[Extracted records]

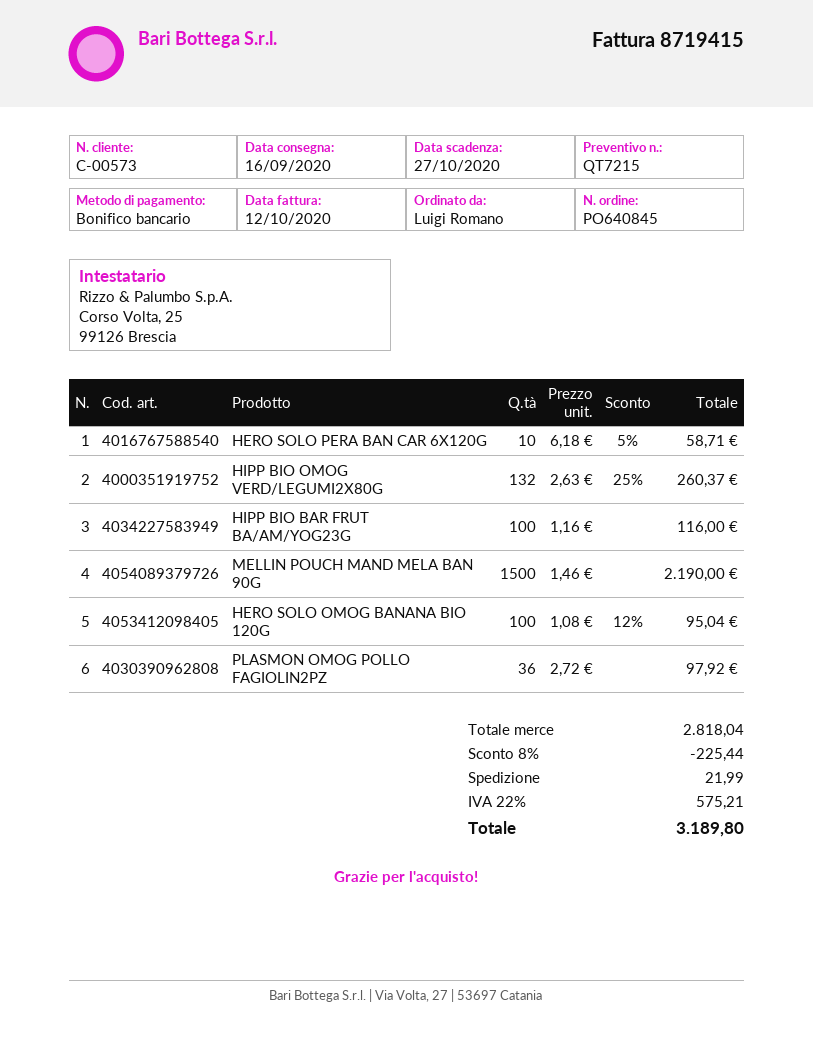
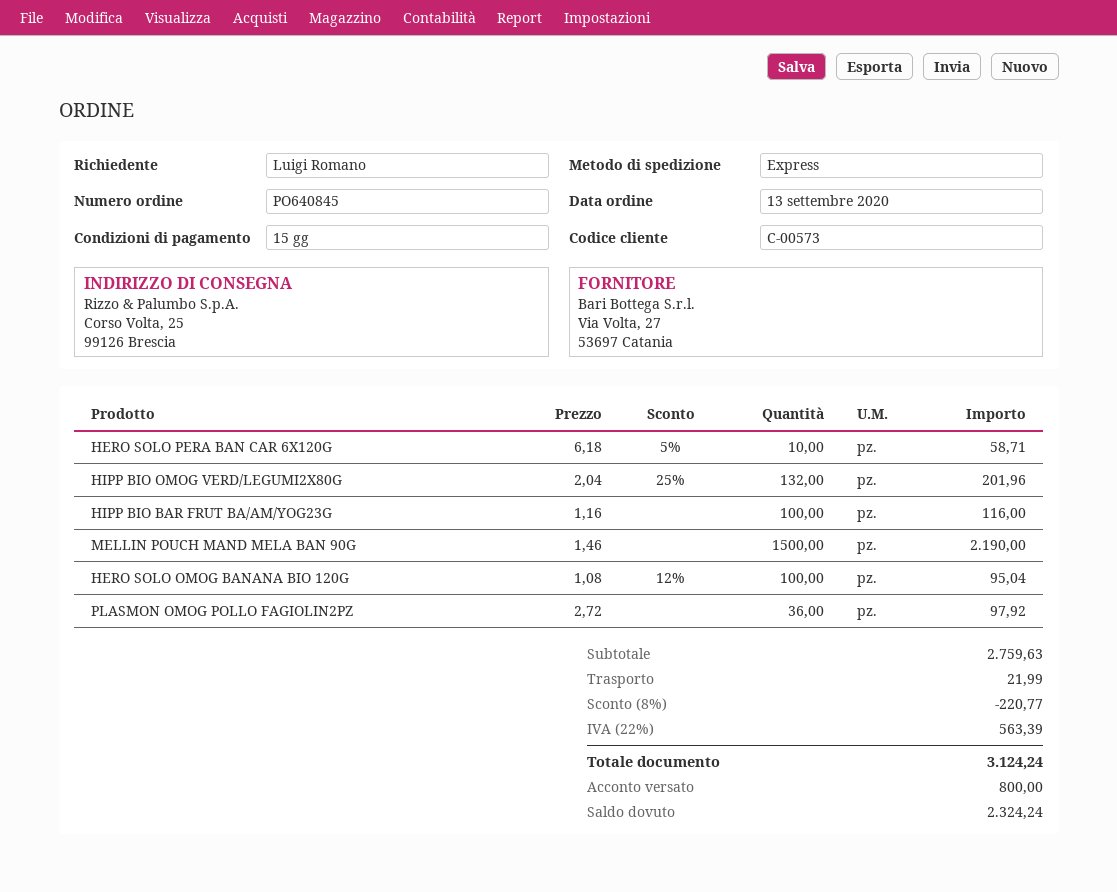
HIPP BIO OMOG VERD/LEGUMI2X80G: 132 x 2.63 - 25% = 260.37 -> 132 x 2.04 - 25% = 201.96
subtotal: 2818.04 -> 2759.63
discount: 8% = 225.44 -> 8% = 220.77
tax: 22% = 575.21 -> 22% = 563.39
total: 3189.80 -> 3124.24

WORK TO BE COMPLETED => Line by line, transcribe the records exactly, omitting the images.

EXERCISE OUTPUT =>
HIPP BIO OMOG VERD/LEGUMI2X80G: 132 x 2.63 - 25% = 260.37 -> 132 x 2.04 - 25% = 201.96
subtotal: 2818.04 -> 2759.63
discount: 8% = 225.44 -> 8% = 220.77
tax: 22% = 575.21 -> 22% = 563.39
total: 3189.80 -> 3124.24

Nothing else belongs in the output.